_Task item_
Every record below must be written out exactly. Leave out the pictures.

Content starts

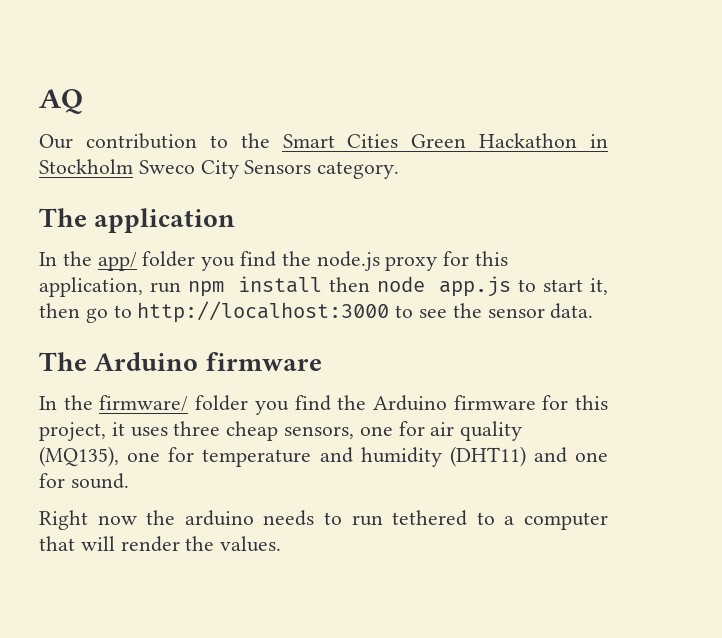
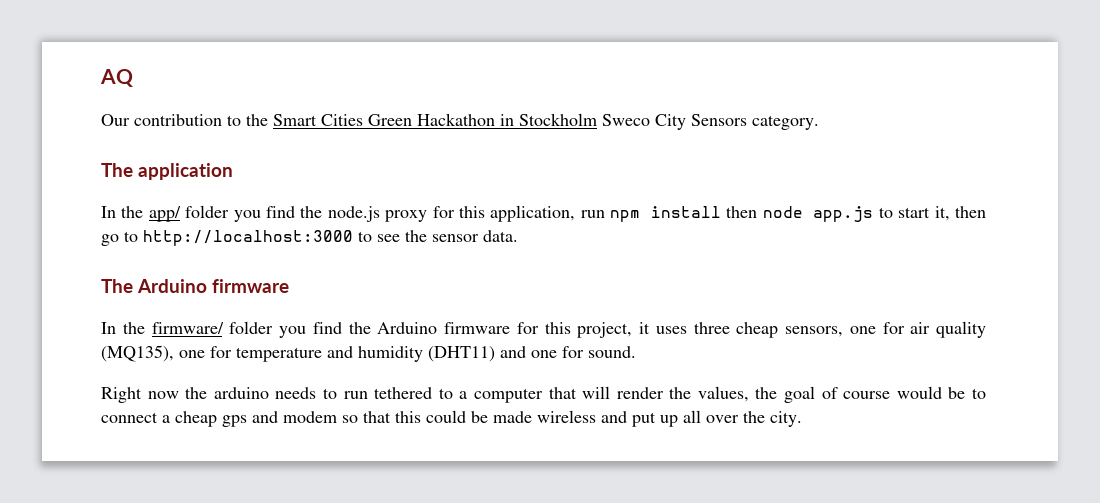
[220,536,282,552] values. -> [697,386,987,403] [101,410,802,427] values, the goal of course would be to connect a cheap gps and modem so that this could be made wireless and put up all over the city.

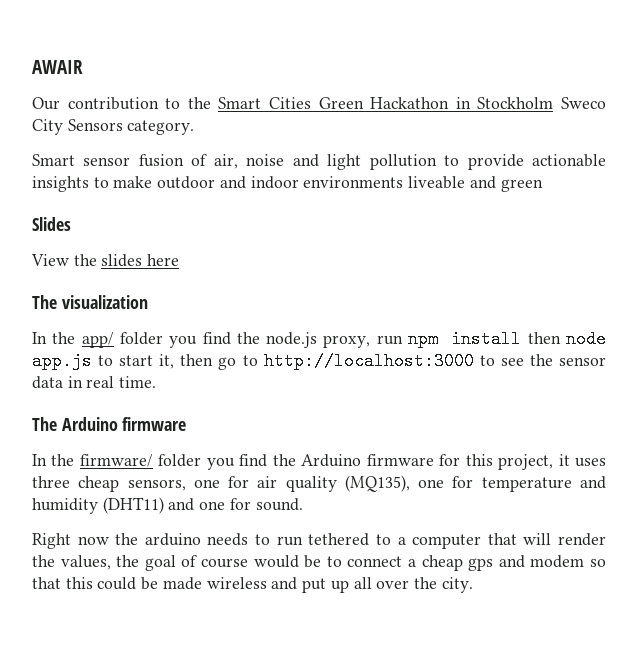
[100,69,133,87] AQ -> [32,60,83,74] AWAIR
[101,163,234,180] // The application -> [32,154,606,170] [32,176,543,192] [32,217,71,231] [31,254,180,267] [32,295,148,309] // Smart sensor fusion of air, noise and light pollution to provide actionable insights to make outdoor and indoor environments liveable and green // Slides // View the slides here // The visualization
[385,205,576,222] proxy for this application, -> [323,335,371,348] proxy,
[483,230,518,242] data. -> [32,376,157,389] data in real time.

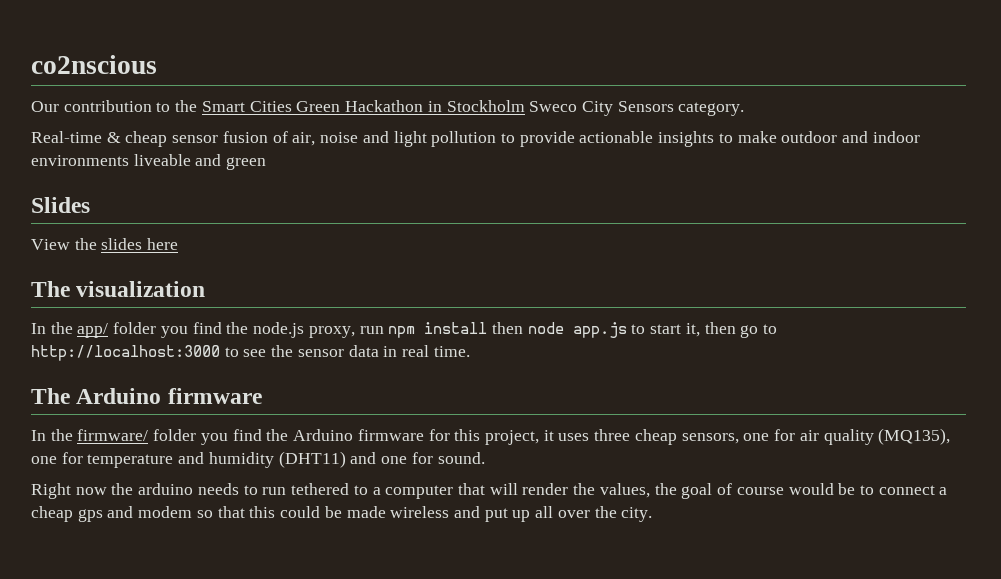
[32,60,83,74] AWAIR -> [31,55,157,74] co2nscious
[32,154,75,166] Smart -> [31,131,168,147] Real-time & cheap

Content ends

_Answer to this task_
[220,536,282,552] values. -> [697,386,987,403] [101,410,802,427] values, the goal of course would be to connect a cheap gps and modem so that this could be made wireless and put up all over the city.

[100,69,133,87] AQ -> [32,60,83,74] AWAIR
[101,163,234,180] // The application -> [32,154,606,170] [32,176,543,192] [32,217,71,231] [31,254,180,267] [32,295,148,309] // Smart sensor fusion of air, noise and light pollution to provide actionable insights to make outdoor and indoor environments liveable and green // Slides // View the slides here // The visualization
[385,205,576,222] proxy for this application, -> [323,335,371,348] proxy,
[483,230,518,242] data. -> [32,376,157,389] data in real time.

[32,60,83,74] AWAIR -> [31,55,157,74] co2nscious
[32,154,75,166] Smart -> [31,131,168,147] Real-time & cheap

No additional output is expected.